| WHAT IS REQUIRED |
Below are the records; extract from them the line containing "Hasan Telecom | Bar Target Sep'20: 40000" to the line containing "Amir Mobile Zone | Bar Target Sep'20: 40000", both lines included, exactly and with no pictures.

| RECORDS PROVIDED |
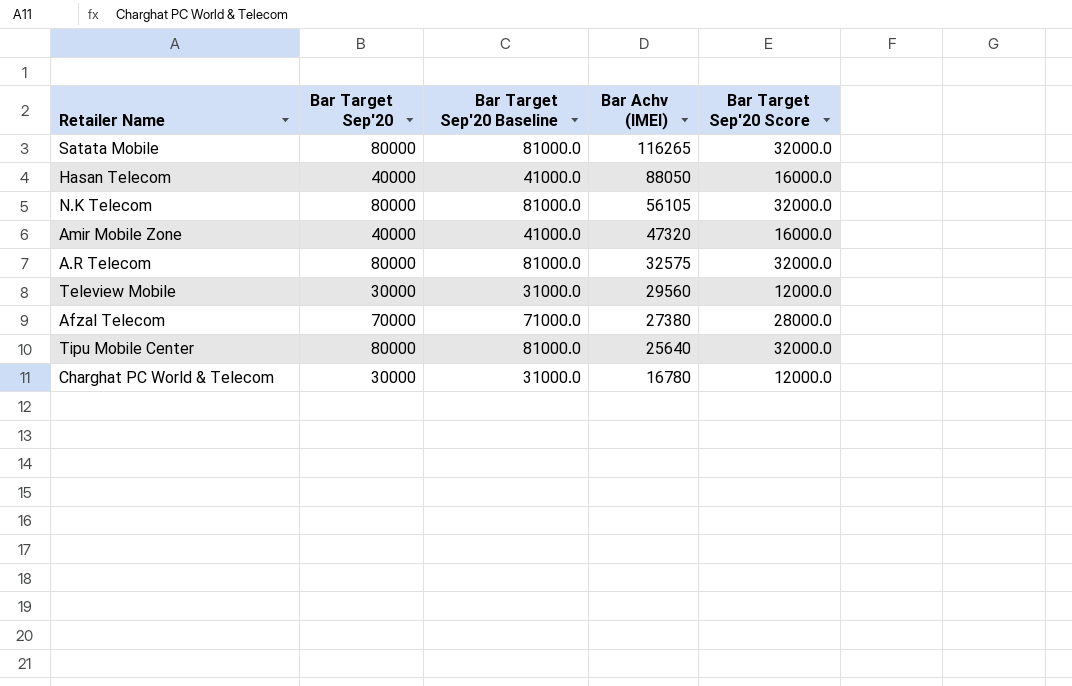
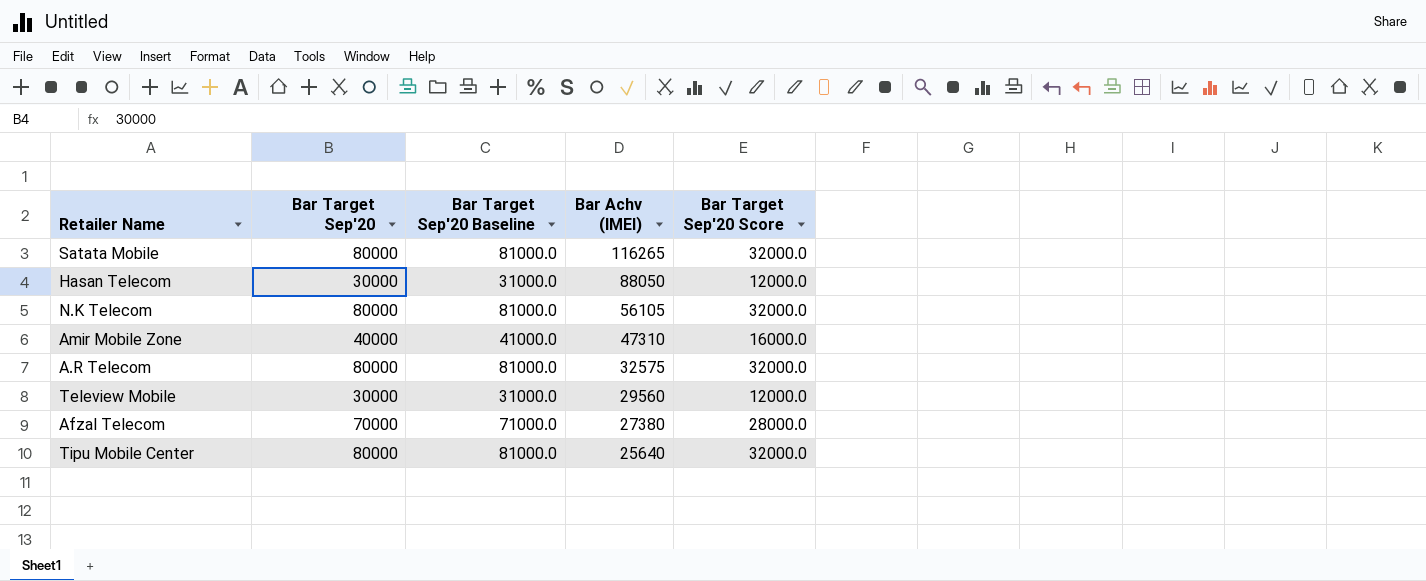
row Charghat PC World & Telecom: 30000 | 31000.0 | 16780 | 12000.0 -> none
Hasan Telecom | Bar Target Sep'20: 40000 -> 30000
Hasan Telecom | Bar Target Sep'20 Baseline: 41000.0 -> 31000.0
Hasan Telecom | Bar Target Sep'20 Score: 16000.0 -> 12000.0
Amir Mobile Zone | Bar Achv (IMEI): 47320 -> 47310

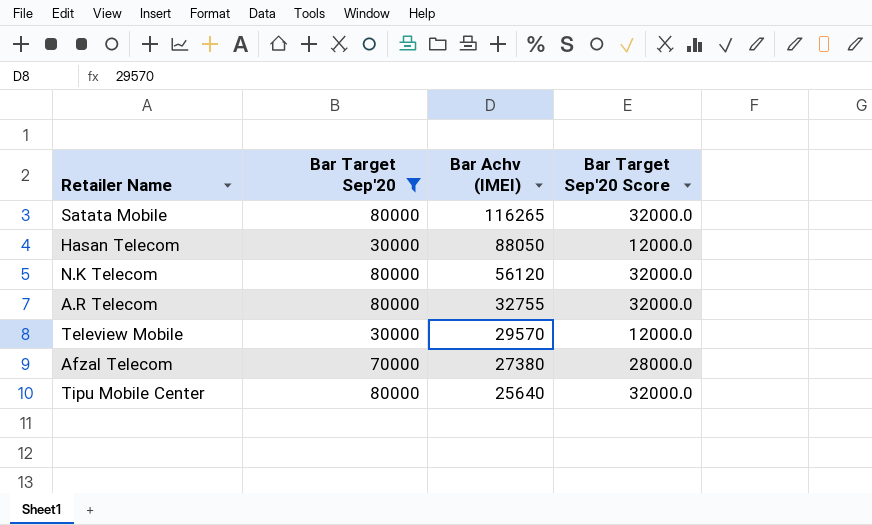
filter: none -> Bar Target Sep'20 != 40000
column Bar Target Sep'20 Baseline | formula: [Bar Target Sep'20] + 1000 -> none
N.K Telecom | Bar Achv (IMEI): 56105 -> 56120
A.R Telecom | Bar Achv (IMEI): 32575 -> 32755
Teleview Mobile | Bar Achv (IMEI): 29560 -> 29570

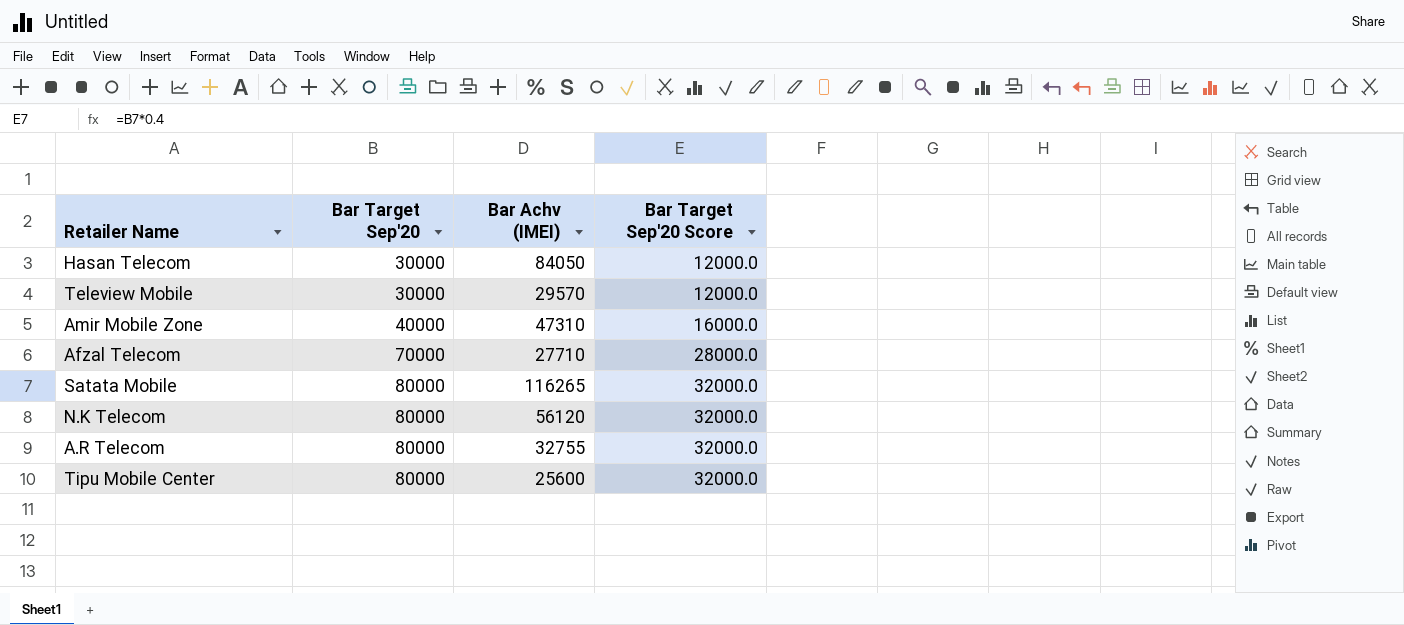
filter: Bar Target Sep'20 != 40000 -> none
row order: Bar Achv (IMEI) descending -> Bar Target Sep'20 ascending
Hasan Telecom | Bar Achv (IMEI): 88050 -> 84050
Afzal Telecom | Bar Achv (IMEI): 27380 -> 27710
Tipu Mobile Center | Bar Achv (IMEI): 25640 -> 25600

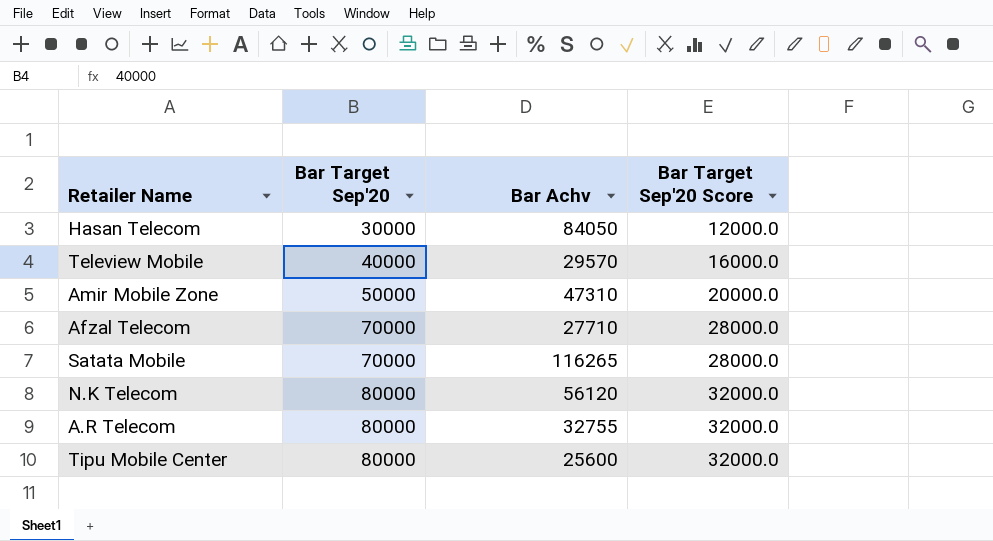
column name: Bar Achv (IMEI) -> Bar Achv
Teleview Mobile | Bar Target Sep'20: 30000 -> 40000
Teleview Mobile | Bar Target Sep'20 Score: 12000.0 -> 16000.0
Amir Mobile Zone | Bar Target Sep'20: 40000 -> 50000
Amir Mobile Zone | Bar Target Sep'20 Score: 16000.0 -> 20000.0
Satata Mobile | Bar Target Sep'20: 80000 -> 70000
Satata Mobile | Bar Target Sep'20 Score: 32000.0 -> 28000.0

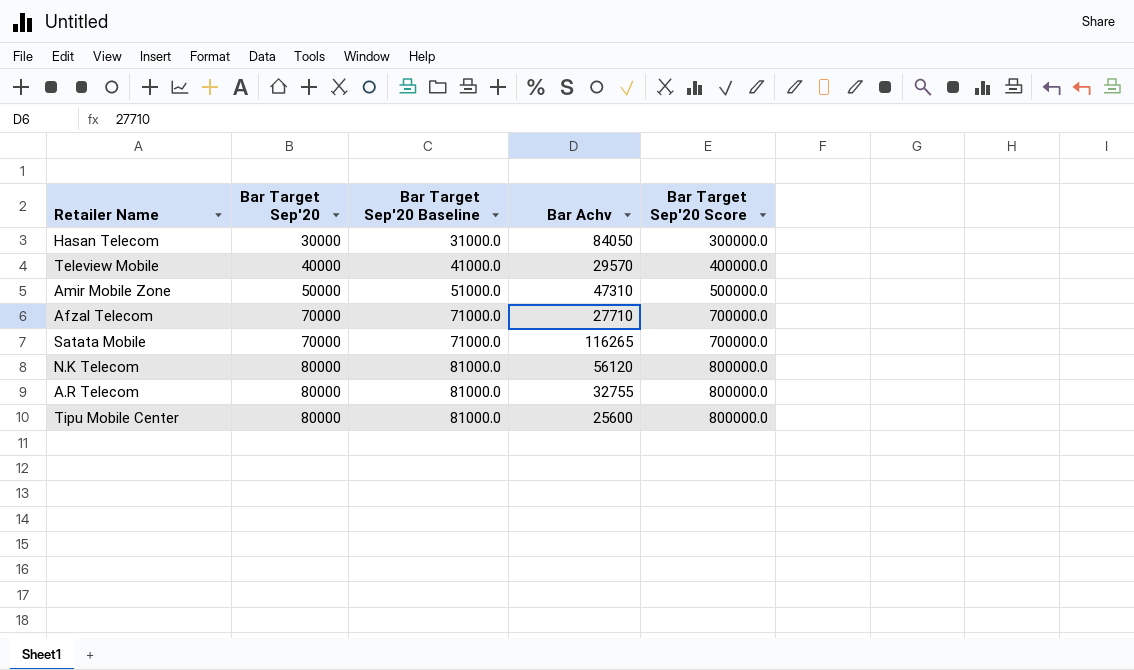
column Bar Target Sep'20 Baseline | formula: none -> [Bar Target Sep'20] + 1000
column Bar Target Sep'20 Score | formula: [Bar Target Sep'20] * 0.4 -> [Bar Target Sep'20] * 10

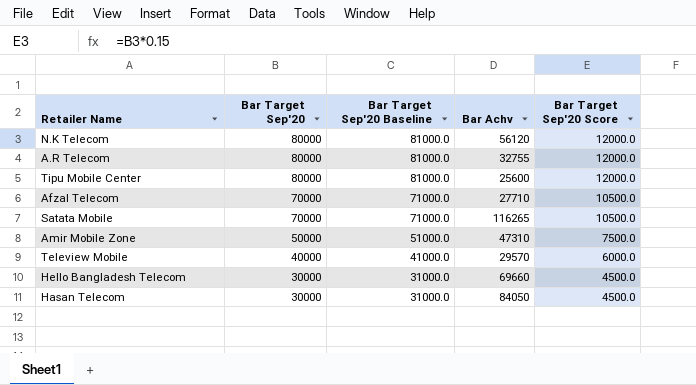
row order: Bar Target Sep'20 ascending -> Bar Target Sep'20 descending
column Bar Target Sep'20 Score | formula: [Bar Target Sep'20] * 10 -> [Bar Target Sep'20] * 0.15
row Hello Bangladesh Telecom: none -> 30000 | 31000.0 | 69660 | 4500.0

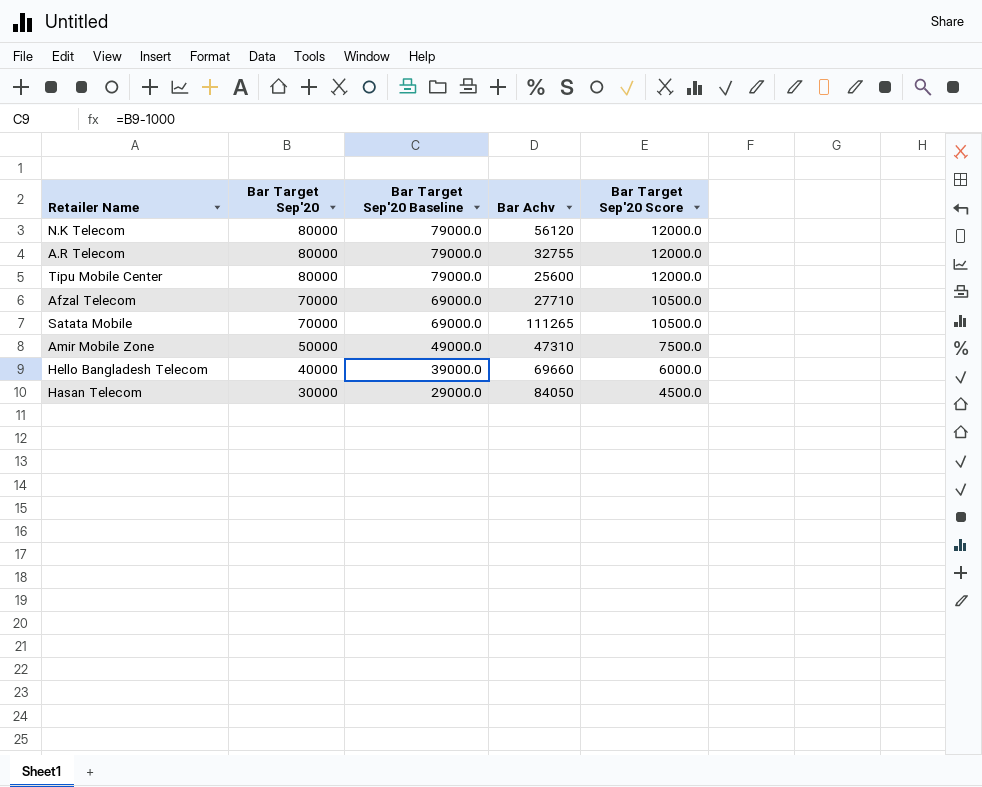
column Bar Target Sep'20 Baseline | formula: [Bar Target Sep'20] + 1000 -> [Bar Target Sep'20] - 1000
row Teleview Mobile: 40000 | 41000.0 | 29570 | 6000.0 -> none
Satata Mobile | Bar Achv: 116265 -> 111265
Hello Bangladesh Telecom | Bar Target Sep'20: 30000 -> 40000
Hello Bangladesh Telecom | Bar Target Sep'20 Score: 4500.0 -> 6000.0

| WRITTEN ANSWER |
Hasan Telecom | Bar Target Sep'20: 40000 -> 30000
Hasan Telecom | Bar Target Sep'20 Baseline: 41000.0 -> 31000.0
Hasan Telecom | Bar Target Sep'20 Score: 16000.0 -> 12000.0
Amir Mobile Zone | Bar Achv (IMEI): 47320 -> 47310

filter: none -> Bar Target Sep'20 != 40000
column Bar Target Sep'20 Baseline | formula: [Bar Target Sep'20] + 1000 -> none
N.K Telecom | Bar Achv (IMEI): 56105 -> 56120
A.R Telecom | Bar Achv (IMEI): 32575 -> 32755
Teleview Mobile | Bar Achv (IMEI): 29560 -> 29570

filter: Bar Target Sep'20 != 40000 -> none
row order: Bar Achv (IMEI) descending -> Bar Target Sep'20 ascending
Hasan Telecom | Bar Achv (IMEI): 88050 -> 84050
Afzal Telecom | Bar Achv (IMEI): 27380 -> 27710
Tipu Mobile Center | Bar Achv (IMEI): 25640 -> 25600

column name: Bar Achv (IMEI) -> Bar Achv
Teleview Mobile | Bar Target Sep'20: 30000 -> 40000
Teleview Mobile | Bar Target Sep'20 Score: 12000.0 -> 16000.0
Amir Mobile Zone | Bar Target Sep'20: 40000 -> 50000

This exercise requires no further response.